(Collected data)
'''

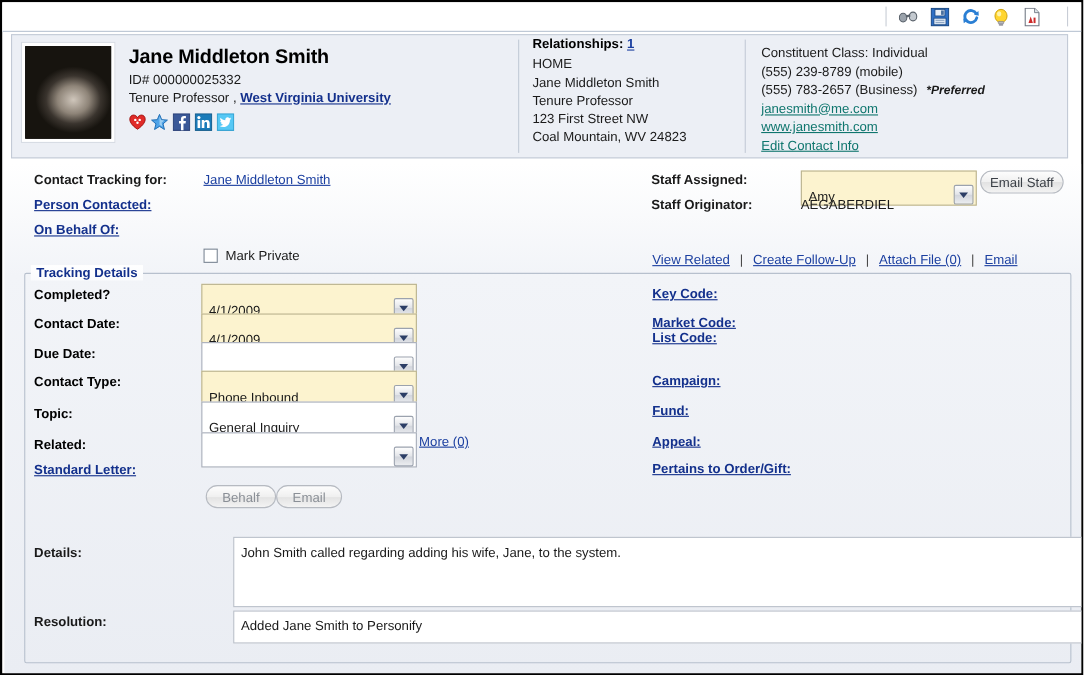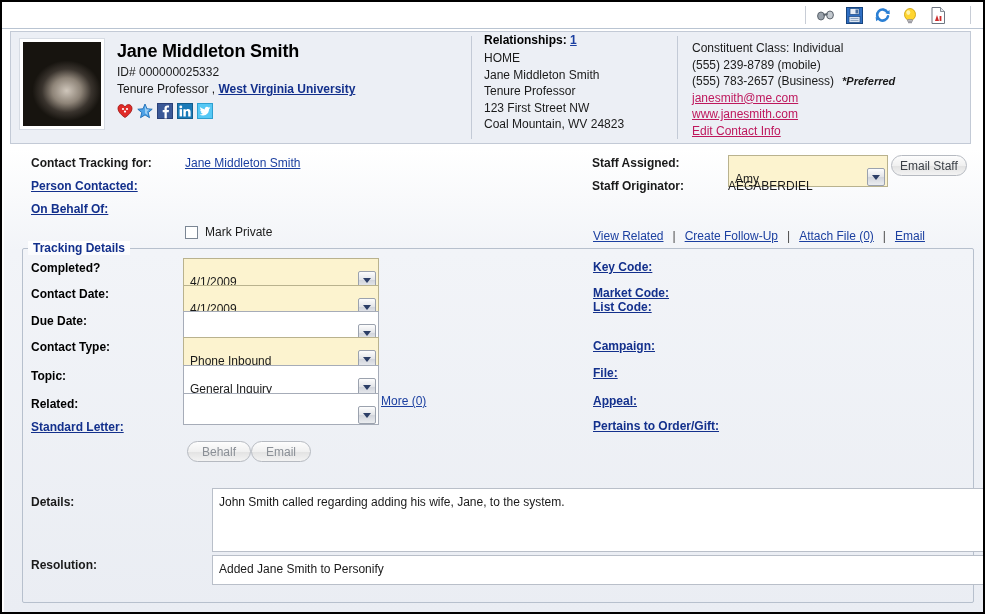--- a/index.html
+++ b/index.html
@@ -153,21 +153,21 @@
     font-size: 11px;
     margin-left: 8px;
   }
 
   a.lnk {
     color: #1b3fa0;
     text-decoration: underline;
     cursor: pointer;
   }
   a.lnk-blue {
-    color: #be185d;
+    color: #0f766e;
     text-decoration: underline;
     cursor: pointer;
   }
   a.lnk-bold {
     color: #13308c;
     font-weight: bold;
     text-decoration: underline;
     cursor: pointer;
   }
 
@@ -609,21 +609,21 @@
   <div class="rlink" style="top:284px;">
     <a class="lnk-bold">Market Code:</a>
   </div>
   <div class="rlink" style="top:298px;">
     <a class="lnk-bold">List Code:</a>
   </div>
   <div class="rlink" style="top:337px;">
     <a class="lnk-bold">Campaign:</a>
   </div>
   <div class="rlink" style="top:364px;">
-    <a class="lnk-bold">File:</a>
+    <a class="lnk-bold">Fund:</a>
   </div>
   <div class="rlink" style="top:392px;">
     <a class="lnk-bold">Appeal:</a>
   </div>
   <div class="rlink" style="top:417px;">
     <a class="lnk-bold">Pertains to Order/Gift:</a>
   </div>
 
   <div class="lbl details-label">Details:</div>
   <textarea class="ta ta-details" style="">John Smith called regarding adding his wife, Jane, to the system.</textarea>

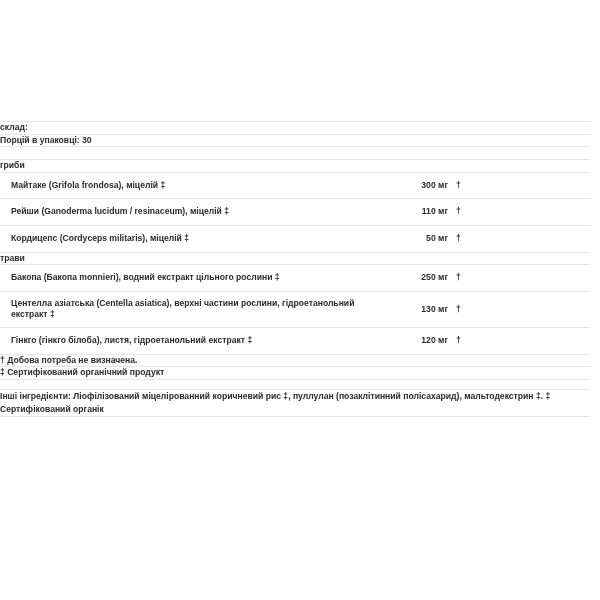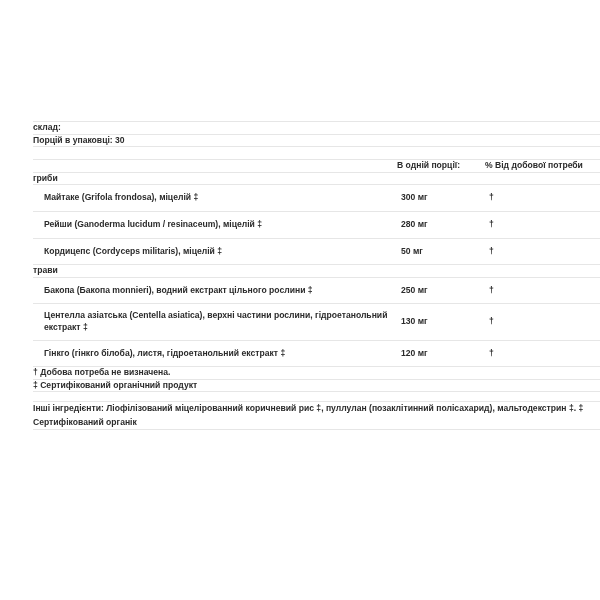--- a/index.html
+++ b/index.html
@@ -24,21 +24,20 @@
     position: relative;
     overflow: hidden;
   }
 
   
   .facts {
     position: absolute;
     left: 0;
     top: 121px;
     width: 600px;
-    padding-left: 33px;
   }
 
   table.facts-table {
     width: 590px;
     border-collapse: collapse;
     table-layout: fixed;
     font-size: 8.6px;
     line-height: 1.35;
   }
 
@@ -114,21 +113,21 @@
     border-top: none;
     margin-left: 40px;
   }
 
   .row-bottom td {
     height: 0;
     padding: 0;
     border-top: 1px solid #efefef;
   }
 
-  .amount { white-space: nowrap; }
+  .amount { white-space: nowrap; text-align: right; }
   .dagger { font-weight: bold; }
 </style>
 </head>
 <body>
 
 <div class="page">
   <div class="facts">
     <table class="facts-table">
       <colgroup>
         <col class="c-name">
@@ -143,39 +142,34 @@
 
 
         <tr class="row-serving">
           <td colspan="3">Порцій в упаковці: 30</td>
         </tr>
 
         <tr class="row-spacer">
           <td colspan="3"></td>
         </tr>
 
-        <tr class="row-header">
-          <td class="cell-name"></td>
-          <td class="cell-amount">В одній порції:</td>
-          <td class="cell-dv">% Від добової потреби</td>
-        </tr>
 
         <tr class="row-group">
           <td colspan="3">гриби</td>
         </tr>
 
         <tr class="row-item">
           <td class="cell-name">Майтаке (Grifola frondosa), міцелій ‡</td>
           <td class="cell-amount amount">300 мг</td>
           <td class="cell-dv dagger">†</td>
         </tr>
 
         <tr class="row-item">
           <td class="cell-name">Рейши (Ganoderma lucidum / resinaceum), міцелій ‡</td>
-          <td class="cell-amount amount">280 мг</td>
+          <td class="cell-amount amount">110 мг</td>
           <td class="cell-dv dagger">†</td>
         </tr>
 
         <tr class="row-item">
           <td class="cell-name">Кордицепс (Cordyceps militaris), міцелій ‡</td>
           <td class="cell-amount amount">50 мг</td>
           <td class="cell-dv dagger">†</td>
         </tr>
 
         <tr class="row-group">

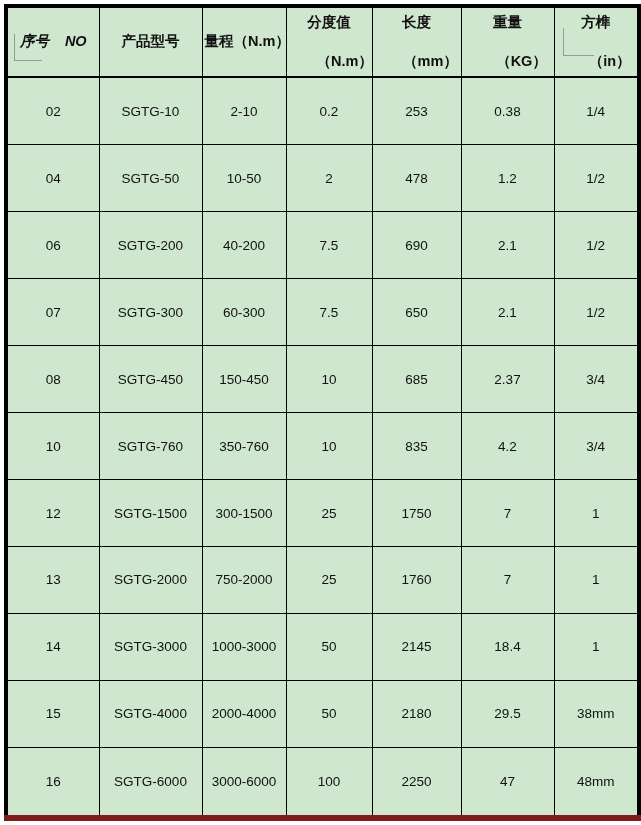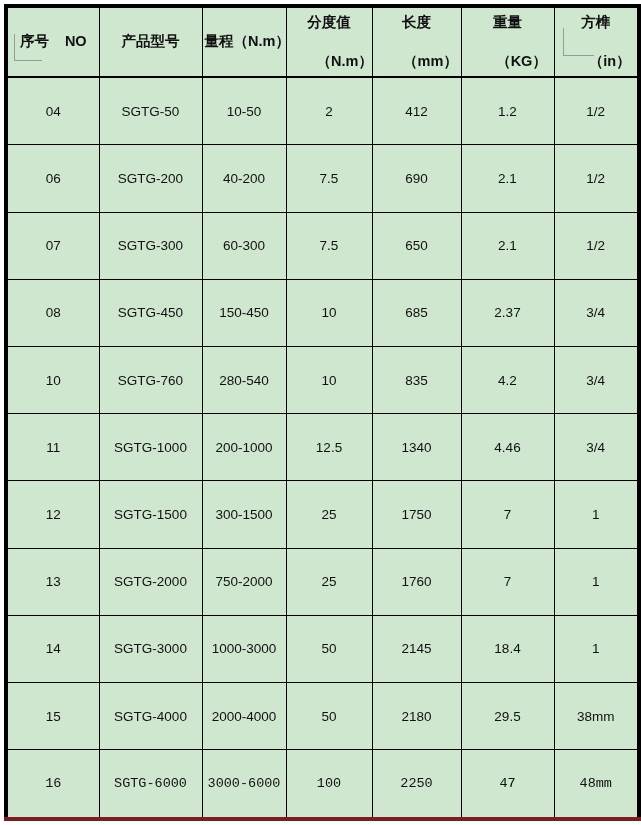--- a/index.html
+++ b/index.html
@@ -59,20 +59,21 @@
   }
   table.spec-table thead th .hdr-line2 {
     display: block;
     white-space: nowrap;
     margin-top: 18px;
     padding-left: 28px;
   }
   table.spec-table thead th.first-col .hdr-inline {
     display: inline-block;
     white-space: nowrap;
+    font-style: italic;
   }
   table.spec-table thead th.first-col .hdr-gap {
     display: inline-block;
     width: 16px;
   }
   
   .gray-mark {
     position: absolute;
     border-left: 1.5px solid #9a9a9a;
     border-bottom: 1.5px solid #9a9a9a;
@@ -90,22 +91,21 @@
     width: 30px;
     height: 27px;
   }
   table.spec-table tbody td {
     height: 45.5px;
     font-size: 13.5px;
     font-weight: normal;
     white-space: nowrap;
   }
   table.spec-table tbody tr:last-child td {
-    border-bottom: 4px solid #7f1d1d;
-    font-family: Liberation Mono, monospace;
+    border-bottom: 6px solid #7f1d1d;
   }
 </style>
 </head>
 <body>
 
 <div class="spec-table-wrap">
   <table class="spec-table">
     <colgroup>
       <col class="c0">
         <col class="c1">
@@ -138,25 +138,34 @@
           </th>
           <th>
             <span class="hdr-line1">方榫</span>
             <span class="hdr-line2">（in）</span>
             <span class="gray-mark col7"></span>
           </th>
         </tr>
     </thead>
     <tbody>
         <tr>
+          <td>02</td>
+          <td>SGTG-10</td>
+          <td>2-10</td>
+          <td>0.2</td>
+          <td>253</td>
+          <td>0.38</td>
+          <td>1/4</td>
+        </tr>
+        <tr>
           <td>04</td>
           <td>SGTG-50</td>
           <td>10-50</td>
           <td>2</td>
-          <td>412</td>
+          <td>478</td>
           <td>1.2</td>
           <td>1/2</td>
         </tr>
         <tr>
           <td>06</td>
           <td>SGTG-200</td>
           <td>40-200</td>
           <td>7.5</td>
           <td>690</td>
           <td>2.1</td>
@@ -176,33 +185,24 @@
           <td>SGTG-450</td>
           <td>150-450</td>
           <td>10</td>
           <td>685</td>
           <td>2.37</td>
           <td>3/4</td>
         </tr>
         <tr>
           <td>10</td>
           <td>SGTG-760</td>
-          <td>280-540</td>
+          <td>350-760</td>
           <td>10</td>
           <td>835</td>
           <td>4.2</td>
-          <td>3/4</td>
-        </tr>
-        <tr>
-          <td>11</td>
-          <td>SGTG-1000</td>
-          <td>200-1000</td>
-          <td>12.5</td>
-          <td>1340</td>
-          <td>4.46</td>
           <td>3/4</td>
         </tr>
         <tr>
           <td>12</td>
           <td>SGTG-1500</td>
           <td>300-1500</td>
           <td>25</td>
           <td>1750</td>
           <td>7</td>
           <td>1</td>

'''

→ Task details
Copy all records exactly; omit images.

→ Task solution
--- a/index.html
+++ b/index.html
@@ -153,21 +153,21 @@
     font-size: 11px;
     margin-left: 8px;
   }
 
   a.lnk {
     color: #1b3fa0;
     text-decoration: underline;
     cursor: pointer;
   }
   a.lnk-blue {
-    color: #be185d;
+    color: #0f766e;
     text-decoration: underline;
     cursor: pointer;
   }
   a.lnk-bold {
     color: #13308c;
     font-weight: bold;
     text-decoration: underline;
     cursor: pointer;
   }
 
@@ -609,21 +609,21 @@
   <div class="rlink" style="top:284px;">
     <a class="lnk-bold">Market Code:</a>
   </div>
   <div class="rlink" style="top:298px;">
     <a class="lnk-bold">List Code:</a>
   </div>
   <div class="rlink" style="top:337px;">
     <a class="lnk-bold">Campaign:</a>
   </div>
   <div class="rlink" style="top:364px;">
-    <a class="lnk-bold">File:</a>
+    <a class="lnk-bold">Fund:</a>
   </div>
   <div class="rlink" style="top:392px;">
     <a class="lnk-bold">Appeal:</a>
   </div>
   <div class="rlink" style="top:417px;">
     <a class="lnk-bold">Pertains to Order/Gift:</a>
   </div>
 
   <div class="lbl details-label">Details:</div>
   <textarea class="ta ta-details" style="">John Smith called regarding adding his wife, Jane, to the system.</textarea>

--- a/index.html
+++ b/index.html
@@ -24,21 +24,20 @@
     position: relative;
     overflow: hidden;
   }
 
   
   .facts {
     position: absolute;
     left: 0;
     top: 121px;
     width: 600px;
-    padding-left: 33px;
   }
 
   table.facts-table {
     width: 590px;
     border-collapse: collapse;
     table-layout: fixed;
     font-size: 8.6px;
     line-height: 1.35;
   }
 
@@ -114,21 +113,21 @@
     border-top: none;
     margin-left: 40px;
   }
 
   .row-bottom td {
     height: 0;
     padding: 0;
     border-top: 1px solid #efefef;
   }
 
-  .amount { white-space: nowrap; }
+  .amount { white-space: nowrap; text-align: right; }
   .dagger { font-weight: bold; }
 </style>
 </head>
 <body>
 
 <div class="page">
   <div class="facts">
     <table class="facts-table">
       <colgroup>
         <col class="c-name">
@@ -143,39 +142,34 @@
 
 
         <tr class="row-serving">
           <td colspan="3">Порцій в упаковці: 30</td>
         </tr>
 
         <tr class="row-spacer">
           <td colspan="3"></td>
         </tr>
 
-        <tr class="row-header">
-          <td class="cell-name"></td>
-          <td class="cell-amount">В одній порції:</td>
-          <td class="cell-dv">% Від добової потреби</td>
-        </tr>
 
         <tr class="row-group">
           <td colspan="3">гриби</td>
         </tr>
 
         <tr class="row-item">
           <td class="cell-name">Майтаке (Grifola frondosa), міцелій ‡</td>
           <td class="cell-amount amount">300 мг</td>
           <td class="cell-dv dagger">†</td>
         </tr>
 
         <tr class="row-item">
           <td class="cell-name">Рейши (Ganoderma lucidum / resinaceum), міцелій ‡</td>
-          <td class="cell-amount amount">280 мг</td>
+          <td class="cell-amount amount">110 мг</td>
           <td class="cell-dv dagger">†</td>
         </tr>
 
         <tr class="row-item">
           <td class="cell-name">Кордицепс (Cordyceps militaris), міцелій ‡</td>
           <td class="cell-amount amount">50 мг</td>
           <td class="cell-dv dagger">†</td>
         </tr>
 
         <tr class="row-group">

--- a/index.html
+++ b/index.html
@@ -59,20 +59,21 @@
   }
   table.spec-table thead th .hdr-line2 {
     display: block;
     white-space: nowrap;
     margin-top: 18px;
     padding-left: 28px;
   }
   table.spec-table thead th.first-col .hdr-inline {
     display: inline-block;
     white-space: nowrap;
+    font-style: italic;
   }
   table.spec-table thead th.first-col .hdr-gap {
     display: inline-block;
     width: 16px;
   }
   
   .gray-mark {
     position: absolute;
     border-left: 1.5px solid #9a9a9a;
     border-bottom: 1.5px solid #9a9a9a;
@@ -90,22 +91,21 @@
     width: 30px;
     height: 27px;
   }
   table.spec-table tbody td {
     height: 45.5px;
     font-size: 13.5px;
     font-weight: normal;
     white-space: nowrap;
   }
   table.spec-table tbody tr:last-child td {
-    border-bottom: 4px solid #7f1d1d;
-    font-family: Liberation Mono, monospace;
+    border-bottom: 6px solid #7f1d1d;
   }
 </style>
 </head>
 <body>
 
 <div class="spec-table-wrap">
   <table class="spec-table">
     <colgroup>
       <col class="c0">
         <col class="c1">
@@ -138,25 +138,34 @@
           </th>
           <th>
             <span class="hdr-line1">方榫</span>
             <span class="hdr-line2">（in）</span>
             <span class="gray-mark col7"></span>
           </th>
         </tr>
     </thead>
     <tbody>
         <tr>
+          <td>02</td>
+          <td>SGTG-10</td>
+          <td>2-10</td>
+          <td>0.2</td>
+          <td>253</td>
+          <td>0.38</td>
+          <td>1/4</td>
+        </tr>
+        <tr>
           <td>04</td>
           <td>SGTG-50</td>
           <td>10-50</td>
           <td>2</td>
-          <td>412</td>
+          <td>478</td>
           <td>1.2</td>
           <td>1/2</td>
         </tr>
         <tr>
           <td>06</td>
           <td>SGTG-200</td>
           <td>40-200</td>
           <td>7.5</td>
           <td>690</td>
           <td>2.1</td>
@@ -176,33 +185,24 @@
           <td>SGTG-450</td>
           <td>150-450</td>
           <td>10</td>
           <td>685</td>
           <td>2.37</td>
           <td>3/4</td>
         </tr>
         <tr>
           <td>10</td>
           <td>SGTG-760</td>
-          <td>280-540</td>
+          <td>350-760</td>
           <td>10</td>
           <td>835</td>
           <td>4.2</td>
-          <td>3/4</td>
-        </tr>
-        <tr>
-          <td>11</td>
-          <td>SGTG-1000</td>
-          <td>200-1000</td>
-          <td>12.5</td>
-          <td>1340</td>
-          <td>4.46</td>
           <td>3/4</td>
         </tr>
         <tr>
           <td>12</td>
           <td>SGTG-1500</td>
           <td>300-1500</td>
           <td>25</td>
           <td>1750</td>
           <td>7</td>
           <td>1</td>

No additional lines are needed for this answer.